**PROBLEM STATEMENT**:
Within the lines below, find those that hold the string "label" and copy each one.

○ ○ ○ ○ ○ ○ ○

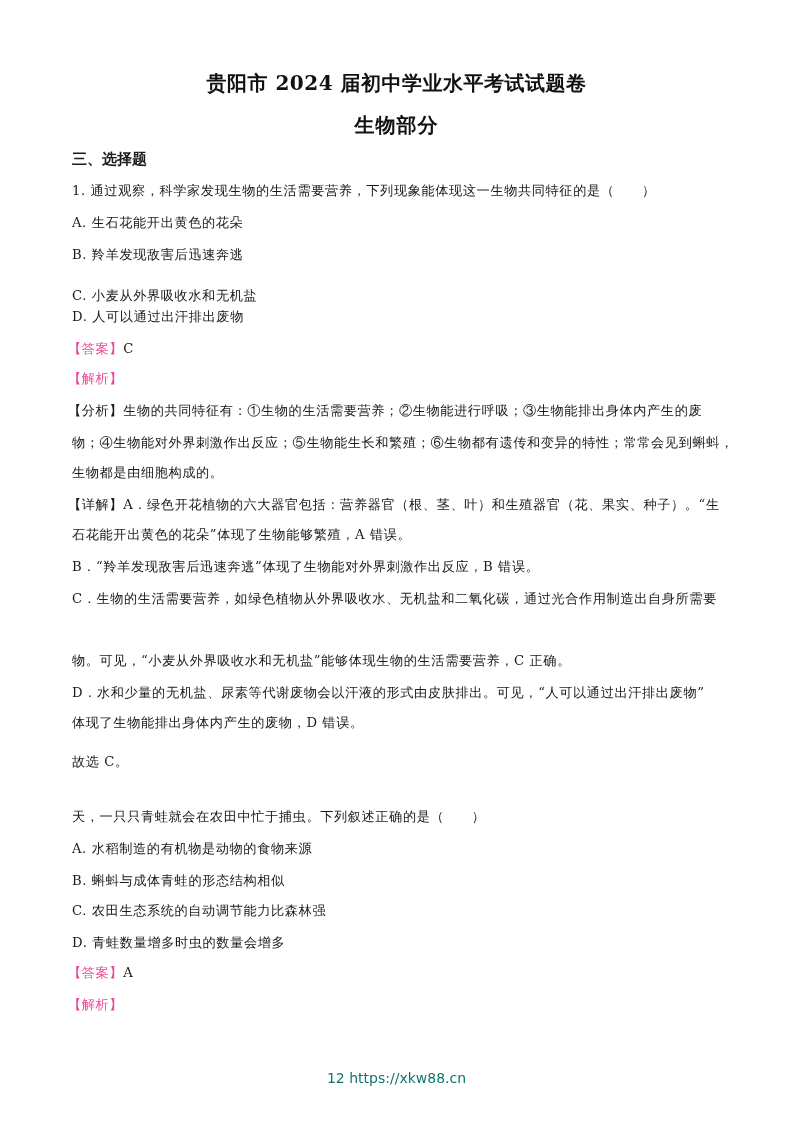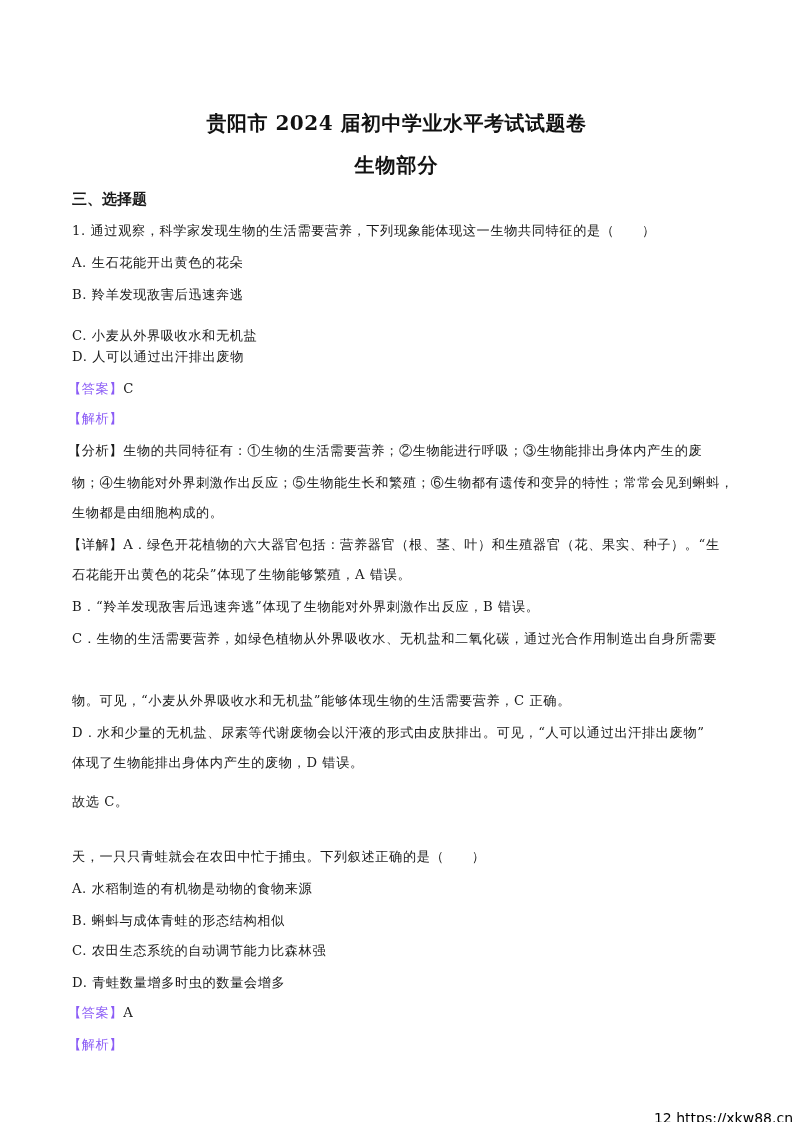--- a/index.html
+++ b/index.html
@@ -5,7 +5,7 @@
     html, body { margin: 0; padding: 0; background: #ffffff; }
     body { width: 793px; height: 1122px; position: relative; overflow: hidden;
       font-family: "DejaVu Serif", "Liberation Serif", serif; color: #1a1a1a; }
-    .page { position: absolute; left: 0; top: 0; width: 793px; height: 986px; margin-top: 40px; }
+    .page { position: absolute; left: 0; top: 0; width: 793px; height: 986px; }
     .title { position: absolute; left: 0; width: 793px; text-align: center; font-weight: bold; color: #111; }
     .t1 { top: 70px; font-size: 20px; letter-spacing: 0.5px; }
     .t2 { top: 112px; font-size: 20px; letter-spacing: 1px; }

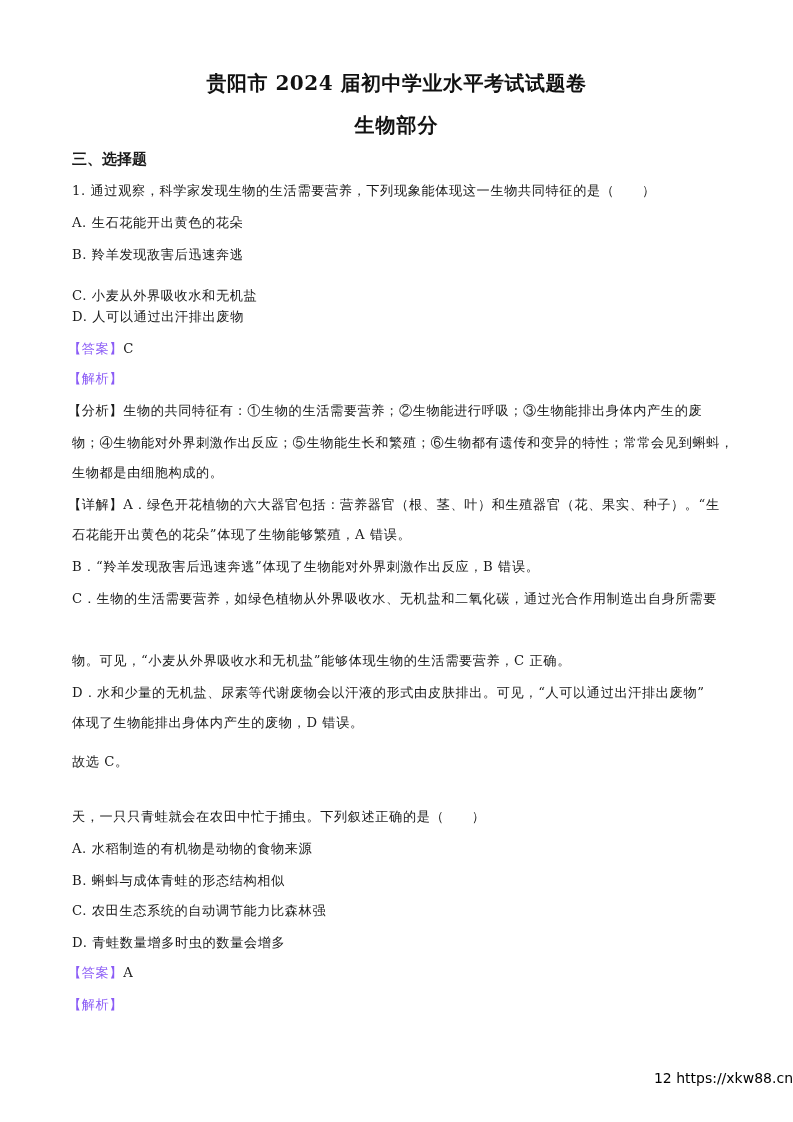--- a/index.html
+++ b/index.html
@@ -11,7 +11,7 @@
     .t2 { top: 112px; font-size: 20px; letter-spacing: 1px; }
     .section { position: absolute; left: 72px; top: 150px; font-size: 15px; font-weight: bold; }
     .line { position: absolute; left: 72px; font-size: 13.2px; line-height: 18px; white-space: nowrap; letter-spacing: 0.6px; }
-    .label { color: #8b5cf6; }
+    .label { color: #ec4899; }
     .footer { position: absolute; left: 0; width: 793px; top: 1070px; text-align: right;
       font-family: "DejaVu Sans", "Liberation Sans", sans-serif; font-size: 14px; color: #000000; }
   </style>

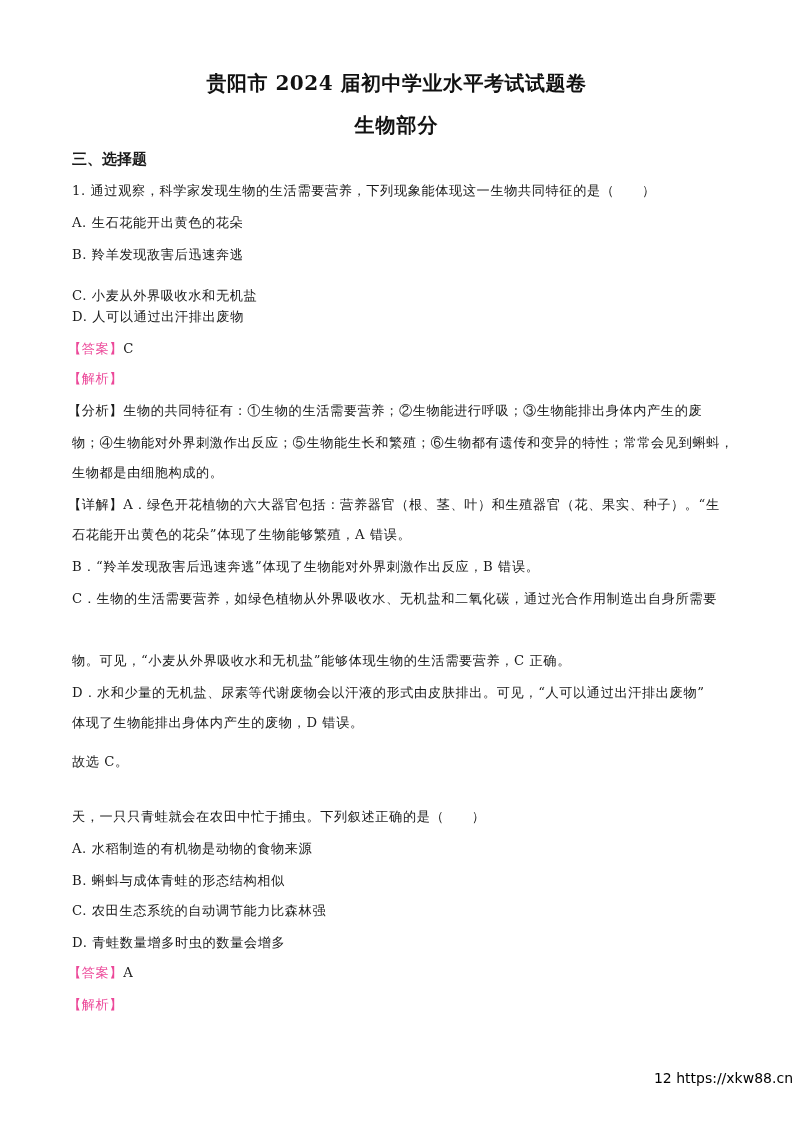--- a/index.html
+++ b/index.html
@@ -12,8 +12,8 @@
     .section { position: absolute; left: 72px; top: 150px; font-size: 15px; font-weight: bold; }
     .line { position: absolute; left: 72px; font-size: 13.2px; line-height: 18px; white-space: nowrap; letter-spacing: 0.6px; }
     .label { color: #ec4899; }
-    .footer { position: absolute; left: 0; width: 793px; top: 1070px; text-align: right;
-      font-family: "DejaVu Sans", "Liberation Sans", sans-serif; font-size: 14px; color: #000000; }
+    .footer { position: absolute; left: 0; width: 793px; top: 1070px; text-align: center;
+      font-family: "DejaVu Sans", "Liberation Sans", sans-serif; font-size: 14px; color: #0f766e; }
   </style>
 </head>
 <body>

○ ○ ○ ○ ○ ○ ○

**SOLUTION TO THE EXERCISE**:
-    .label { color: #8b5cf6; }
+    .label { color: #ec4899; }
     .label { color: #ec4899; }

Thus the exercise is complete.